Singapore-based Wilmar International mentioned the concept the second-most often. The issue was referred to in 0.11% of sentences in Wilmar’s filings. Other top employers with high future-of-work mentions included Associated British Foods, Grupo Bimbo and Itochu.
Tracing back to 2016, mentions of the future of work within the filings of companies in the food manufacturing industry were 1567% higher during 2021 than five years previous, according to the latest analysis of data from GlobalData.
When food manufacturing companies publish annual and quarterly reports, ESG reports and other filings, GlobalData analyses the text and identifies individual sentences that relate to disruptive forces facing companies in the coming years. The future of work is one of these topics – companies that excel and invest in these areas are thought to be better prepared for the future business landscape and better equipped to survive unforeseen challenges.
To assess whether the future of work is featuring more in the summaries and strategies of food manufacturing companies, GlobalData calculates two measures. It looks at the percentage of companies that have mentioned big data at least once in filings during the past twelve months – this was 54% compared to 7% in 2016. It also calculates the percentage of total analysed sentences that referred to big data.

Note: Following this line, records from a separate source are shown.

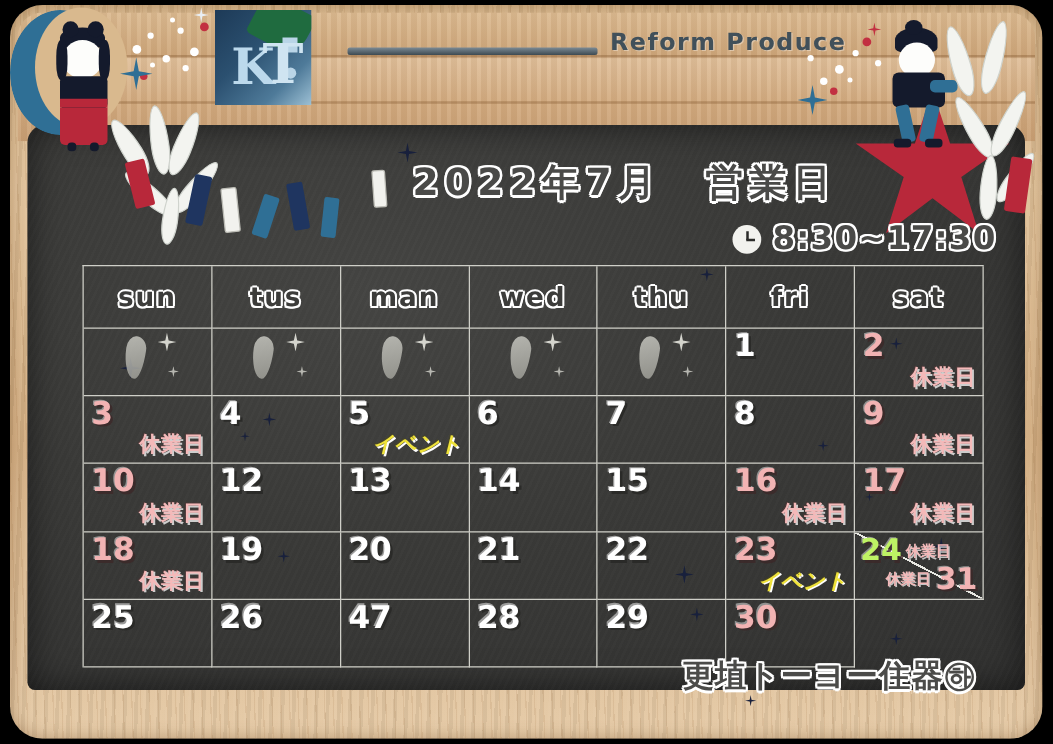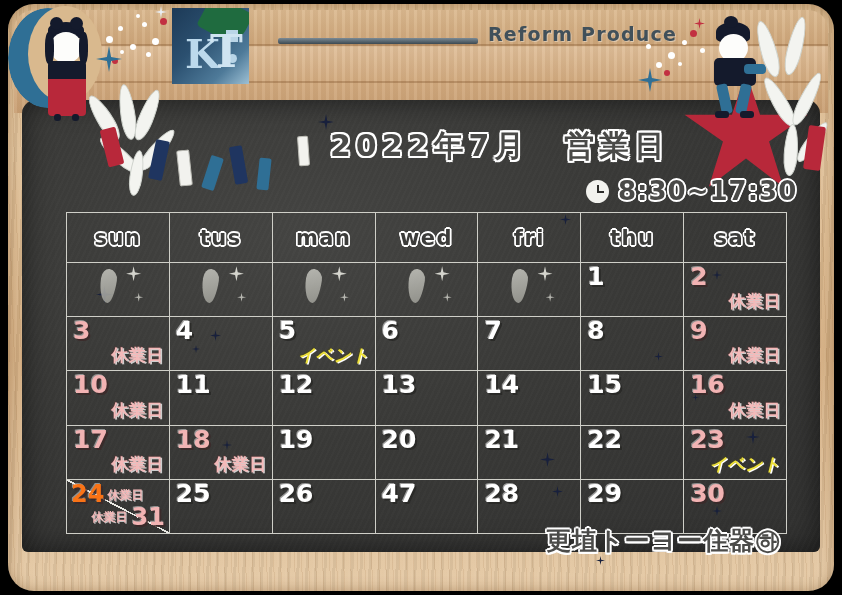--- a/index.html
+++ b/index.html
@@ -468,8 +468,8 @@
       <div class="cell hdr">tus</div>
       <div class="cell hdr">man</div>
       <div class="cell hdr">wed</div>
+      <div class="cell hdr">thu</div>
       <div class="cell hdr">fri</div>
-      <div class="cell hdr">thu</div>
       <div class="cell hdr">sat</div>
       <div class="cell day">
         <div class="sparkler"></div>

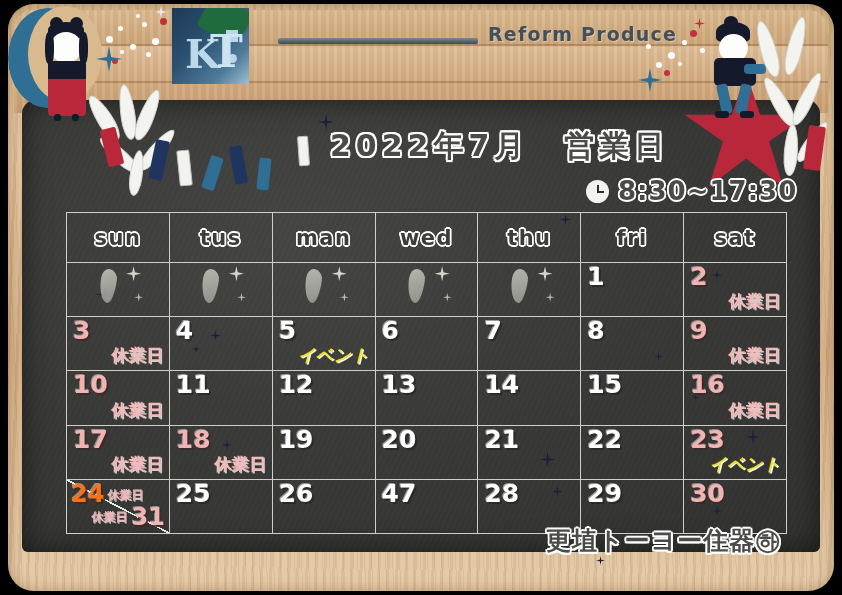--- a/index.html
+++ b/index.html
@@ -532,9 +532,6 @@
         <div class="tag closed">休業日</div>
       </div>
       <div class="cell day">
-        <div class="daynum">11</div>
-      </div>
-      <div class="cell day">
         <div class="daynum">12</div>
       </div>
       <div class="cell day">

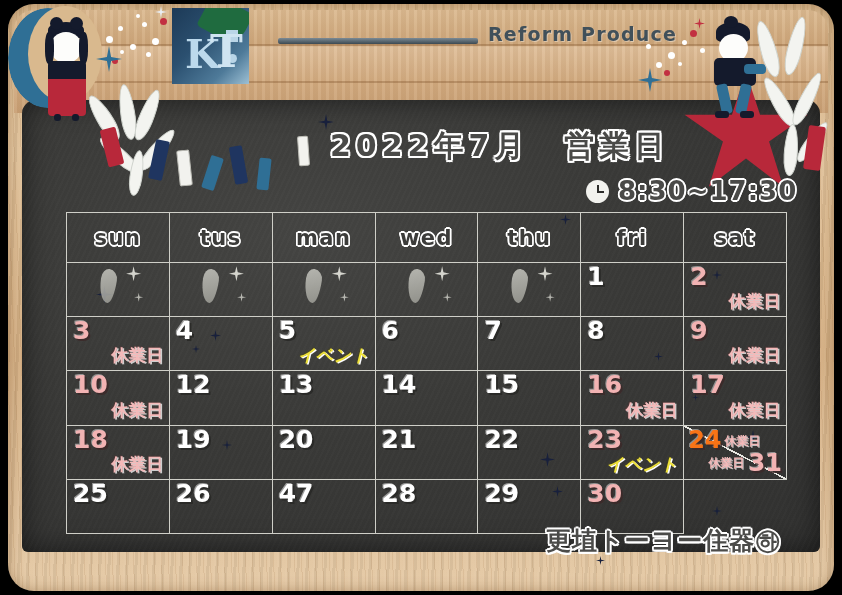--- a/index.html
+++ b/index.html
@@ -276,7 +276,7 @@
     font-family:"DejaVu Sans", sans-serif; font-weight:700;
     display:flex; align-items:flex-start; gap:3px;
   }
-  .sub-a .n { font-size:24px; color:#f97316;
+  .sub-a .n { font-size:24px; color:#bef264;
     text-shadow:2px 2px 0 rgba(60,40,40,0.8), -1px -1px 0 rgba(255,255,255,0.45); }
   .sub-a .t { font-size:12px; color:#f4b9b9; margin-top:7px;
     text-shadow:1px 1px 0 rgba(255,255,255,0.7); }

GlobalData also categorises the future of work mentions by a series of sub-themes. Of these sub-themes, the most commonly referred to topic in the fourth quarter of 2021 was ‘robotic process automation’, which made up 33% of all sub-theme mentions by food manufacturers related to the future of work.
This analysis provides an approximate indication of which companies are focusing on the future of work and how important the issue is considered within the food manufacturing industry, but it also has limitations and should be interpreted carefully. For example, a company mentioning the future of work more regularly is not necessarily proof that they are utilising new techniques or prioritising the issue, nor does it indicate whether the company's ventures into the future of work have been successes or failures.